Hahmed the Arab stopped short as with a little rustling sound Jill raised herself to her knees, her hair sweeping to the satin cushion, her hands stretched before her face as though to blind her eyes to the word-picture which the man was painting in a perfectly indifferent voice.

"How awful! How awful!" she whispered. "Surely, surely you never let them kill her!"

For a moment the Arab sat silent, as he forced his mind to an understanding of the Western outlook upon what to him was so simple a matter.

"But she was unchaste, woman, therefore there was nothing else to do!"

And at the tone of finality in the gentle voice, Jill sat back on her heels and said, "And then?" and listened without interrupting until the tale was done.

"So," continued Hahmed, "she was taken screaming to a public spot and there buried to her waist, and after that her mother had thrown the first stone, was put to death by men and women who, following the edicts of the Moslem law, meted out death by stoning to the unchaste. And from that day I fled my country and my home. East and West I travelled, passing many moons in England, hence it is that I can converse with you in your own language.
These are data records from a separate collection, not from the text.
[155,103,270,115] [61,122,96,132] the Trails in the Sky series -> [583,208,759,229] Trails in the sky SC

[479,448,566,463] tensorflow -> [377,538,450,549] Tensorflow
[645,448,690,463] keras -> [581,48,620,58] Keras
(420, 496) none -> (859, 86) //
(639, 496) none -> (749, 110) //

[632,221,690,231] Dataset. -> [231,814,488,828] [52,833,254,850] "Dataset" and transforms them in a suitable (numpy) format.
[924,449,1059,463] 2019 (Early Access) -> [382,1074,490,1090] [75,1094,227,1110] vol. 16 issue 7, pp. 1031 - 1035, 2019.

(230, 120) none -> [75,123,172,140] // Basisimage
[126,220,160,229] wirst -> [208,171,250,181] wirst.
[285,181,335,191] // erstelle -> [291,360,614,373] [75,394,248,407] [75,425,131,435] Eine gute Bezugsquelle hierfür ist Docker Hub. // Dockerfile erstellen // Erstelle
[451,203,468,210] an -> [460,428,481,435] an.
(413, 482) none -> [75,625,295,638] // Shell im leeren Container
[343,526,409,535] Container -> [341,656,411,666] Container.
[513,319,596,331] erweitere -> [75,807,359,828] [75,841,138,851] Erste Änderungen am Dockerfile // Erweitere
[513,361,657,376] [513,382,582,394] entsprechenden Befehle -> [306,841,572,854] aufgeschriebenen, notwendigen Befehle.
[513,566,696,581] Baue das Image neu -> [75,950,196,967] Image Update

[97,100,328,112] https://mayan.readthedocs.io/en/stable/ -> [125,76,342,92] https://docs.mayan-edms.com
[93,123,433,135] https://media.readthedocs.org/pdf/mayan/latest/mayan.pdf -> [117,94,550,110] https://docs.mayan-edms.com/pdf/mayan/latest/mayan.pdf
"There are many good things in your country and there are some bad, the greatest of the latter, to an Eastern mind, being the freedom of the women, who, even in their youth, go half-naked to the festival, so that all men, yea, even to the slaves who serve at table, may cast their eye of desire upon wife, or wife to be, taking from the husband the privilege of possessing all the beauty of the woman for himself. Also did I see the women of the West go down to the salt waters to bathe. Naked were they save for a covering which clung as closely as the skin to a peach, so that if I had had a mind I could have discoursed upon the comeliness of the wife of el Jones, or the poor land belonging to el Smith. Allah! I remember well a bride-to-be of seventeen summers, comely in her outer raiment, displaying to her future husband, without hesitation, the poor harvest of which he would shortly be the reaper, for I think that the majority of the women of the West strive not to render themselves beautiful, develop not the portion of the body which maybe lacks contour from birth, bathes not her body in perfumed waters, feeds not her skin with delicious unguents, cares not if her hair reaches in wisps to her shoulders, or falls below her waist as a natural covering under which she may hide at the approach of her master, neither does she daily perfume it, nor her hands, nor her feet, nor any part of her."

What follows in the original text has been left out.